* DIRECTIONS
Could you retype all of the records exactly, leaving out every picture?
┌──
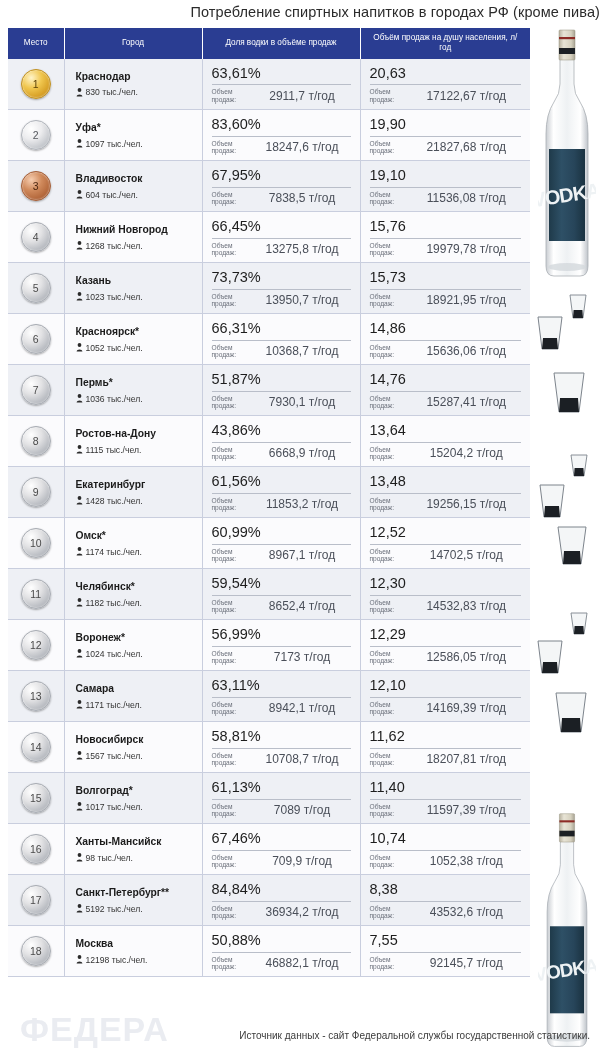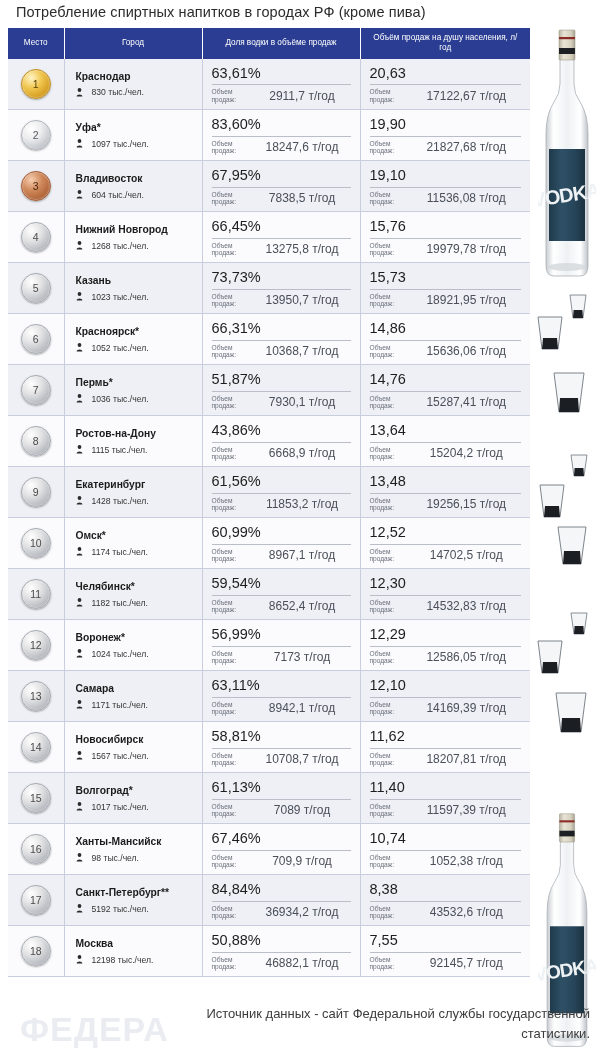"Потребление спиртных напитков в городах" .title { left: 16px -> 4px; text-align: left -> right }
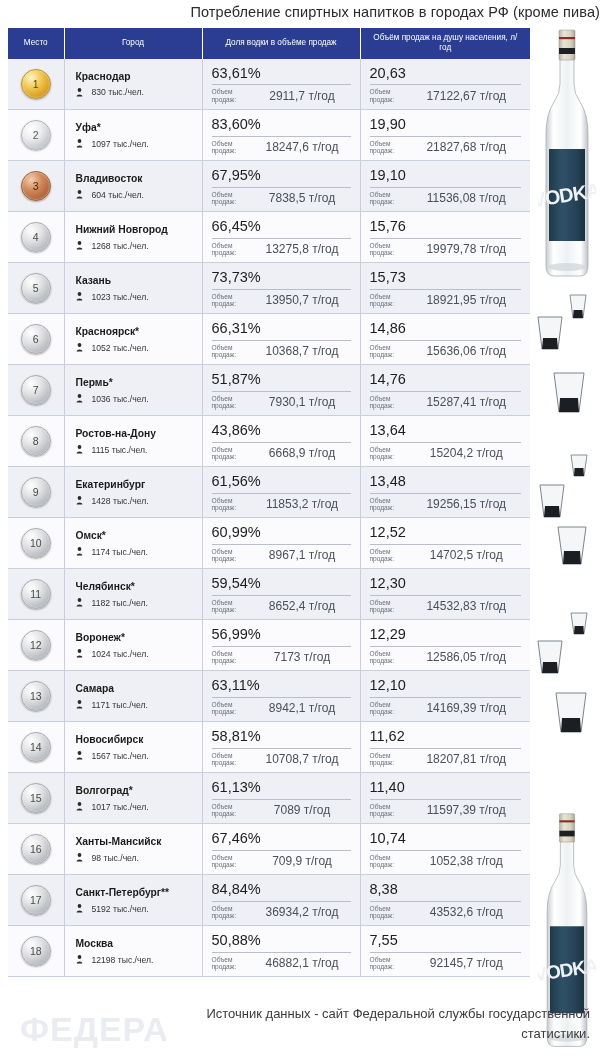"830 тыс./чел." .pop-line { gap: 9px -> 3px }
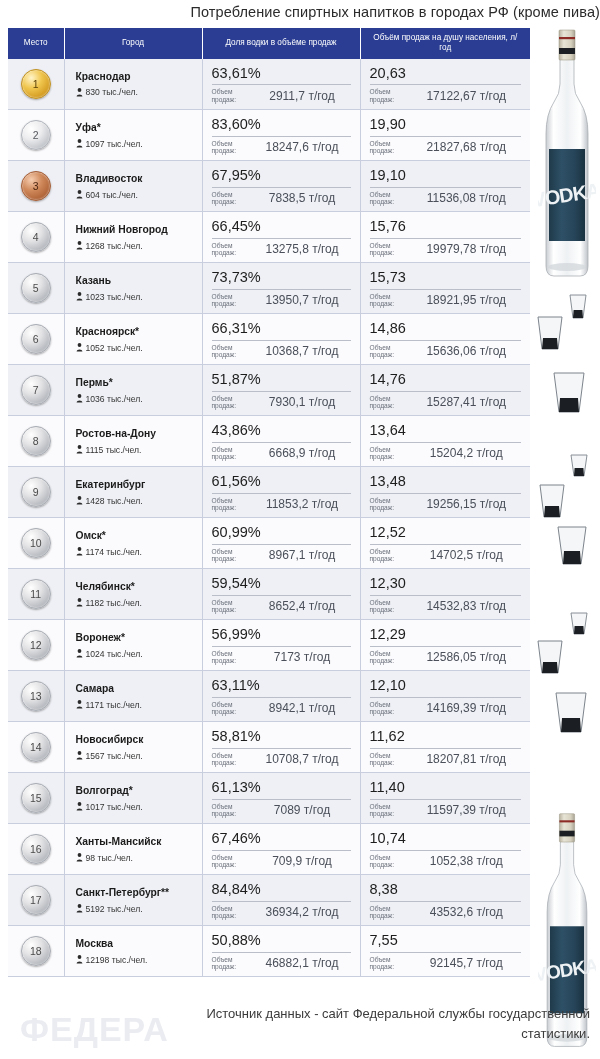"Источник данных - сайт Федеральной" .footer { font-size: 13px -> 10px }
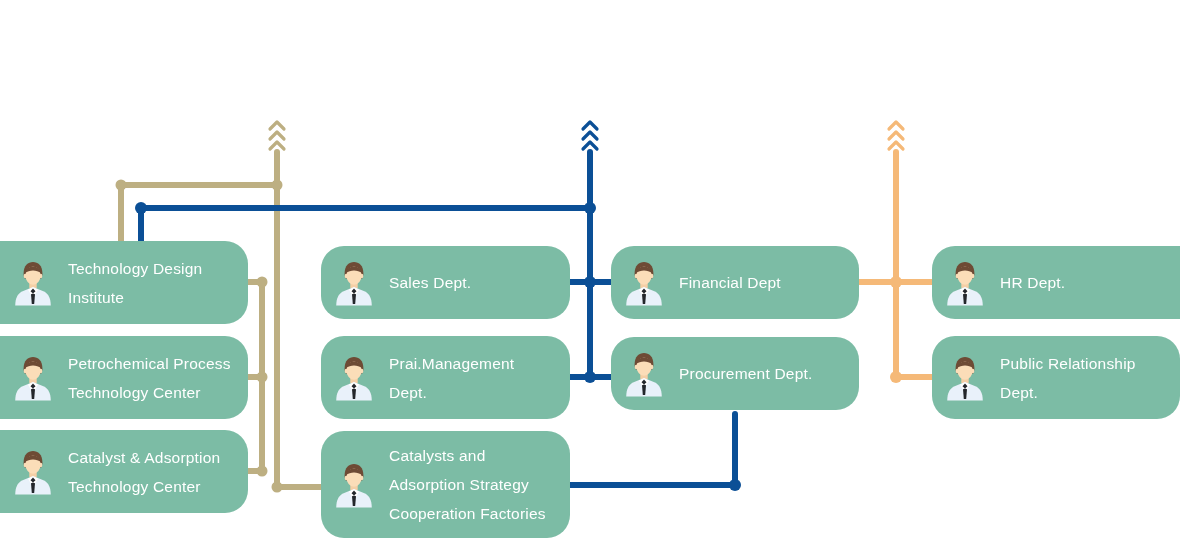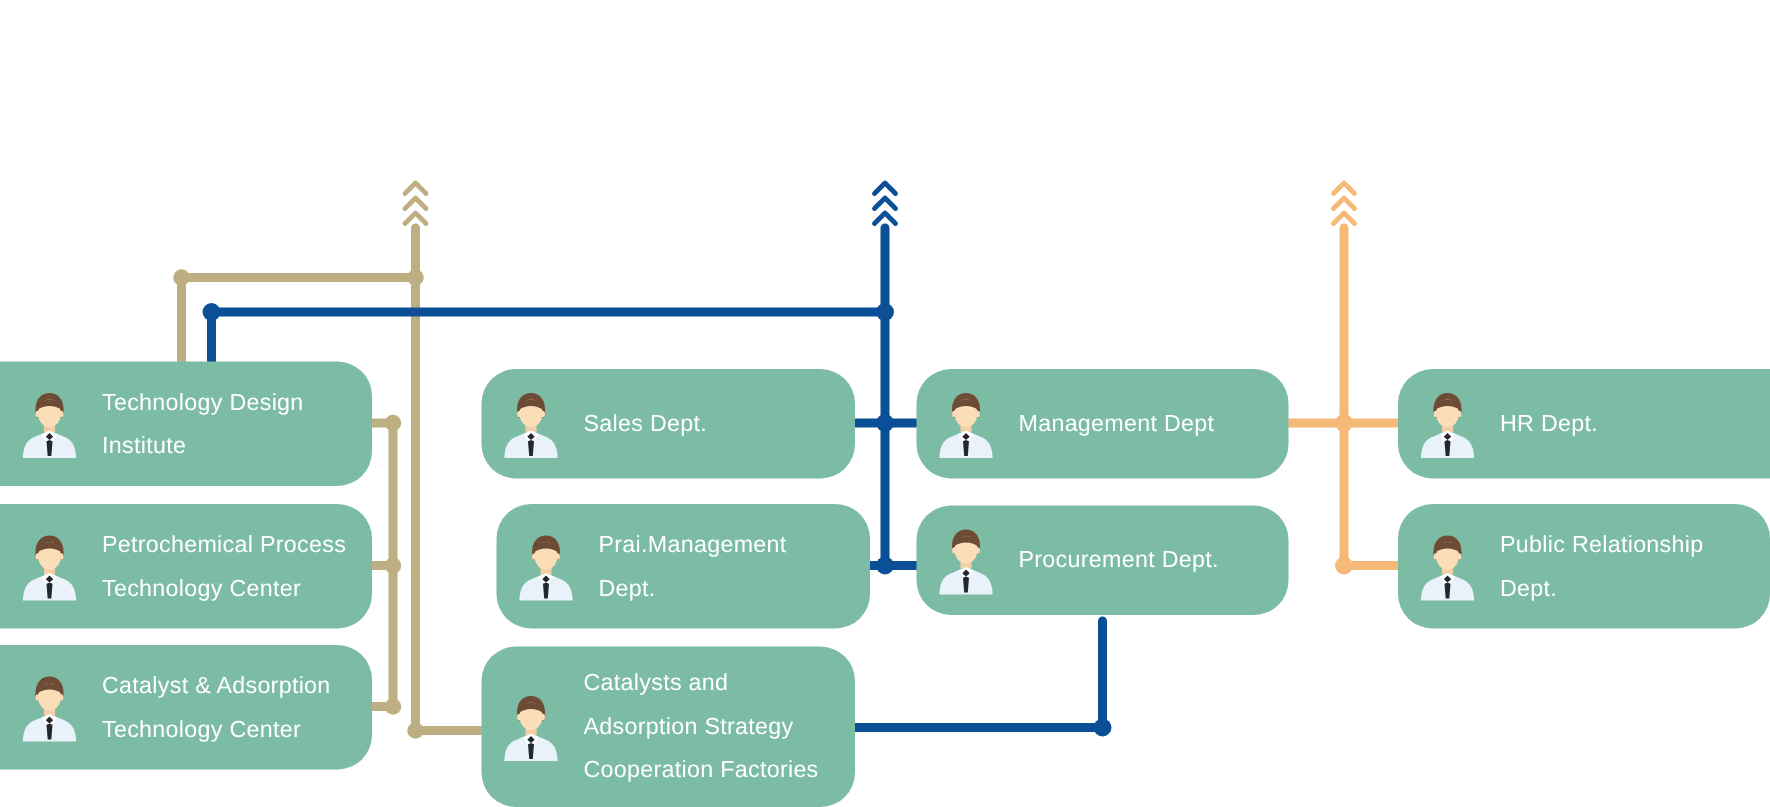"Management Dept" div.node-label { text: Management -> Financial }
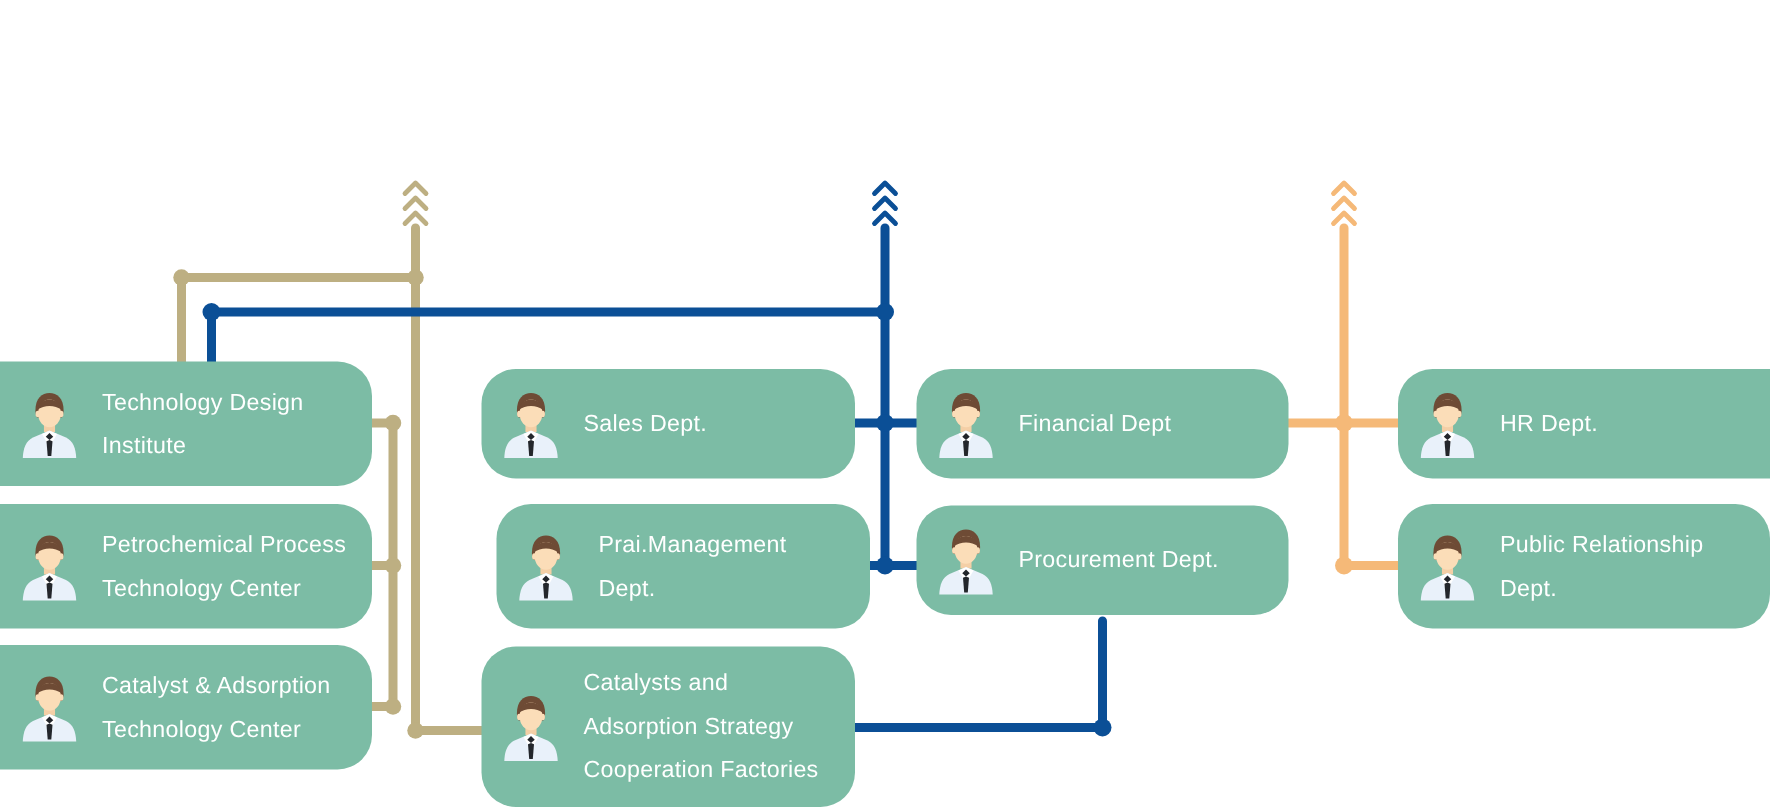"Prai.Management" div.node { left: 331px -> 321px }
└──
* RESULT
"Потребление спиртных напитков в городах" .title { left: 16px -> 4px; text-align: left -> right }
"830 тыс./чел." .pop-line { gap: 9px -> 3px }
"Источник данных - сайт Федеральной" .footer { font-size: 13px -> 10px }
"Management Dept" div.node-label { text: Management -> Financial }
"Prai.Management" div.node { left: 331px -> 321px }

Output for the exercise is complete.